Monday, September 19, 2016

Brooklyn Book Festival & New York Art Book Fair

Until Sunday, I had never attended the Brooklyn Book Festival.  More than once, though, despite the required trek, I had thought about attending, but I never managed to do so. And then, through the graces of Park Slope Community Bookstore in Brooklyn, I was invited to participate in a reading and conversation, titled "Inventing History in New Fiction," with authors Susan Daitch (The Lost Civilization of Sollucidir) and Jeremy Davies (The Knack of Doing), and New York Magazine critic Christian Lorentzen, at St. Francis College in Brooklyn Heights.

Before we took the stage, I had an opportunity to chat with Sarah Schulman (who shared a copy of her acclaimed new book, Conflict Is Not Abuse: Overstating Harm, Community Responsibility, and the Duty of Repair, Arsenal Pulp Press, 2016, with me) and also see Jaci Jones LaMon, among others.  I won't recap the event, which went very well, beyond saying that we had a good crowd for 10 am; that it was great to to meet and hear Daitch, whose work I'd been reading since the late 1990s when she published Storytown, learn about and hear Davies's work as well, and to be in conversation with Lorentzen, a superb critic. Our hour raced by, and then we signed books and I bought a number myself.

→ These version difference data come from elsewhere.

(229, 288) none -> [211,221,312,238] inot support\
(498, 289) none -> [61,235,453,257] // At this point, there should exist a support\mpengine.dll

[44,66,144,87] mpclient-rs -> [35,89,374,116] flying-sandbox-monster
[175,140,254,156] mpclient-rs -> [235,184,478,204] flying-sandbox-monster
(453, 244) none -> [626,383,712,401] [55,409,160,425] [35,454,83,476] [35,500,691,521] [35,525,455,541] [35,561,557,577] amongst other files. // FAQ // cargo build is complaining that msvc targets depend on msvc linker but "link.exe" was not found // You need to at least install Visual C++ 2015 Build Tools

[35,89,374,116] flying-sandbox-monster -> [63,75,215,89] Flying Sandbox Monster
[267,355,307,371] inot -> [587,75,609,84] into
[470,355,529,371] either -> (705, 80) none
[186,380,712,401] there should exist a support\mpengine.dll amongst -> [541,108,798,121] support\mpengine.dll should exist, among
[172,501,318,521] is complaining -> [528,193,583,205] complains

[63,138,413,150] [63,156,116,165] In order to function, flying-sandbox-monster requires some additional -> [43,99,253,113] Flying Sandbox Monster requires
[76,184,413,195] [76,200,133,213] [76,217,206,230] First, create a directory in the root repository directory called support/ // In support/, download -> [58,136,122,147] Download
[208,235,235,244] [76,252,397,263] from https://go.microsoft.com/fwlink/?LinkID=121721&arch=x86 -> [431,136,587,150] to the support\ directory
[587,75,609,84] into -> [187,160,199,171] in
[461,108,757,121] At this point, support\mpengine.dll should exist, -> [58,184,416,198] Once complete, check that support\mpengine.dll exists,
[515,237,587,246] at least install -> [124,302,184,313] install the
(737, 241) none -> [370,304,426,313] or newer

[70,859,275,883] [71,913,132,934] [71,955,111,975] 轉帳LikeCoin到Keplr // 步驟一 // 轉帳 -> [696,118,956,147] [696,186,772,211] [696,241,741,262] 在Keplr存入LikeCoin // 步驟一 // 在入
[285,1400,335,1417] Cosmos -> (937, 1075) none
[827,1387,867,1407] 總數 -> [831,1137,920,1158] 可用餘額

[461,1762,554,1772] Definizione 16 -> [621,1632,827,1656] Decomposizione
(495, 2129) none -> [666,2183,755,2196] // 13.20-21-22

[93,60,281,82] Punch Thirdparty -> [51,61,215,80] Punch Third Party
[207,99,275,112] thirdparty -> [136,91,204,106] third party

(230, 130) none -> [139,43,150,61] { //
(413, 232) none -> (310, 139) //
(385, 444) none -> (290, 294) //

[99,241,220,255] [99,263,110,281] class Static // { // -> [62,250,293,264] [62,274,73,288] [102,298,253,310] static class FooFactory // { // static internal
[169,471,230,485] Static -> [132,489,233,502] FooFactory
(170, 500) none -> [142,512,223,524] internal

Many thanks to friends and fellow writers who headed over to hear us, buy books (we sold quite a few), and ask excellent questions!

Me, Susan Daitch, Jeremy
Davies, and Christian Lorentzen

***

Outside MoMA PS1
After leaving the Brooklyn Book Festival I head north to Queens, where the final day of the annual NY Art Book Fair, mounted by Printed Matter at MoMA PS1 was underway. I had attended the NYABF a number of times, though I'd missed it last year. This time I had more incentive, since ITI Press was there with copies of GRIND, as was New Directions. The trip on the G was pleasant enough, but the day had begun to warm considerably time I got to Court Square, so I found myself crinkling a bit in the kiln of the exhibition rooms, which were packed with artists, authors, and people taking in the dizzying array of options. (I can only imagine how hot it must have been on Saturday, when a supposed 15,000  people passed through MoMA PS1's doors.

Dread Scott
At ITI Press's table
(artist Sebastian at center)

At the New Directions table, which was on the first floor, I picked up copies of the new double-novella volume by Laszlo Krasznahorkai, and the distilled Emily Dickinson envelope poem collection, among other goodies, while at the ITI Press table I signed books and chatted with founders and artist-authors Catherine Taylor and my co-author Nicholas Muellner, as well their as their cool interna (whose name escapes me) and a number of people who passed by. Afterwards I wandered around and though I'd vowed not to pick up so many books, I ended up with several bags worth, as well as very affordable prints, drawings, and photostats.

More people browsing ITI
Press's offerings
Mieke Chew at New Directions' table,
with designer Alvin Lustig's ND cover
 posters behind her

I even grabbed a book and signed poster by the artist Dread Scott, whom I'd last seen performing his fire hose piece beneath the Brooklyn Bridge a few years ago, and a massive volume, on discount--which were legion on Sunday, something I have to remember--of Robert Ashley's graphic scores and several of his operas, which I'd love to see performed live. (I missed one that was staged just not long ago in...Brooklyn!) Here are a few photos from the event. Next year if it's as hot a day I hope they at least consider a few more strategically placed fans.